§ ASSIGNED TASK:
Reproduce the data below verbatim from the line containing "discount: 2% = 0.64 -> 2% = 1.35" through its final line, and produce nothing more.

§ DATA TO EXAMINE:
━━━

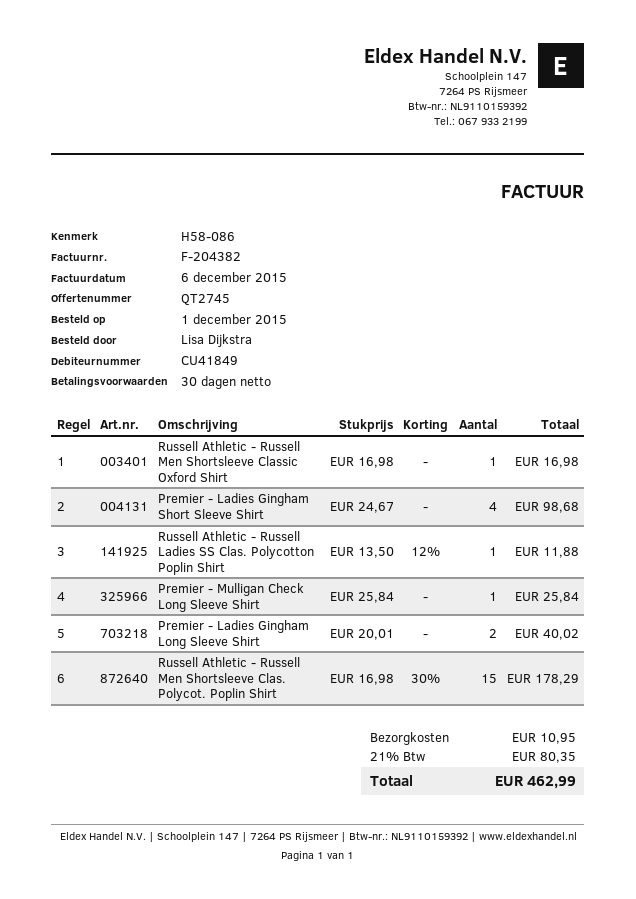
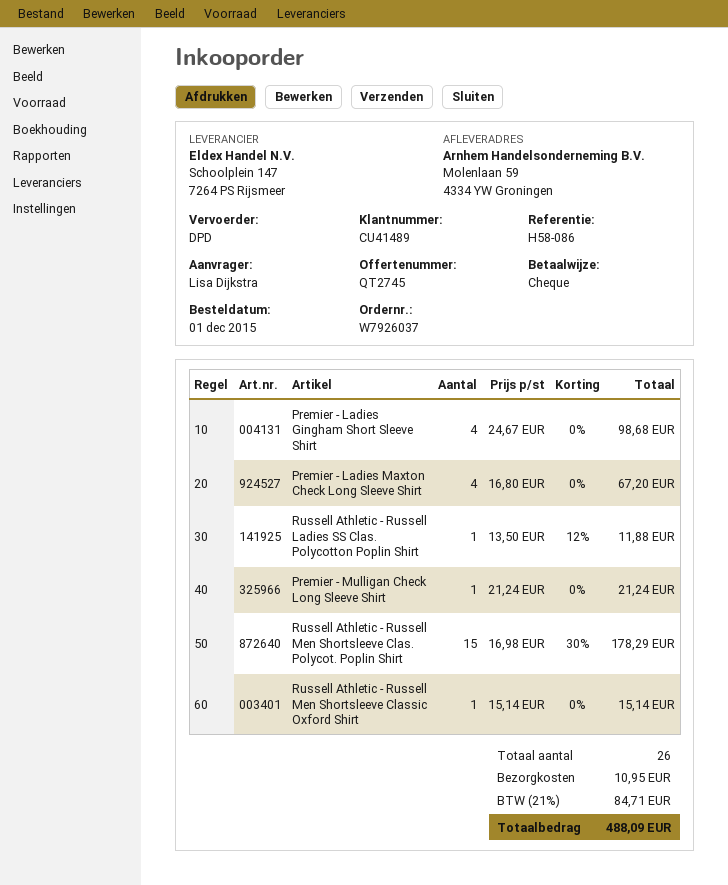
customer number: CU41849 -> CU41489
Russell Athletic - Russell Men Shortsleeve Classic Oxford Shirt: 1 x 16.98 = 16.98 -> 1 x 15.14 = 15.14
Premier - Mulligan Check Long Sleeve Shirt: 1 x 25.84 = 25.84 -> 1 x 21.24 = 21.24
Premier - Ladies Gingham Long Sleeve Shirt: 2 x 20.01 = 40.02 -> none
Premier - Ladies Maxton Check Long Sleeve Shirt: none -> 4 x 16.80 = 67.20
tax: 21% = 80.35 -> 21% = 84.71
total: 462.99 -> 488.09

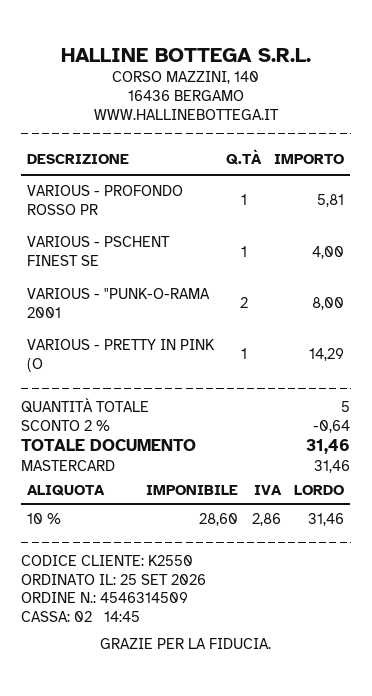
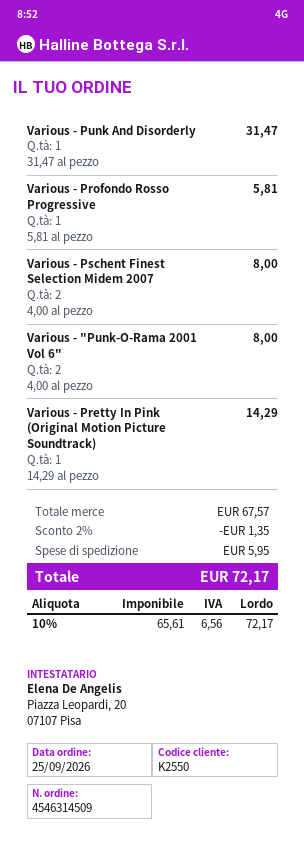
VARIOUS - PSCHENT FINEST SE: 1 for 4.00 -> 2 for 8.00
Various - Punk And Disorderly: none -> 1 for 31.47
discount: 2% = 0.64 -> 2% = 1.35
shipping: none -> 5.95
net: 28.60 -> 65.61
tax: 10% = 2.86 -> 10% = 6.56
total: 31.46 -> 72.17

━━━

§ ANSWER SECTION:
discount: 2% = 0.64 -> 2% = 1.35
shipping: none -> 5.95
net: 28.60 -> 65.61
tax: 10% = 2.86 -> 10% = 6.56
total: 31.46 -> 72.17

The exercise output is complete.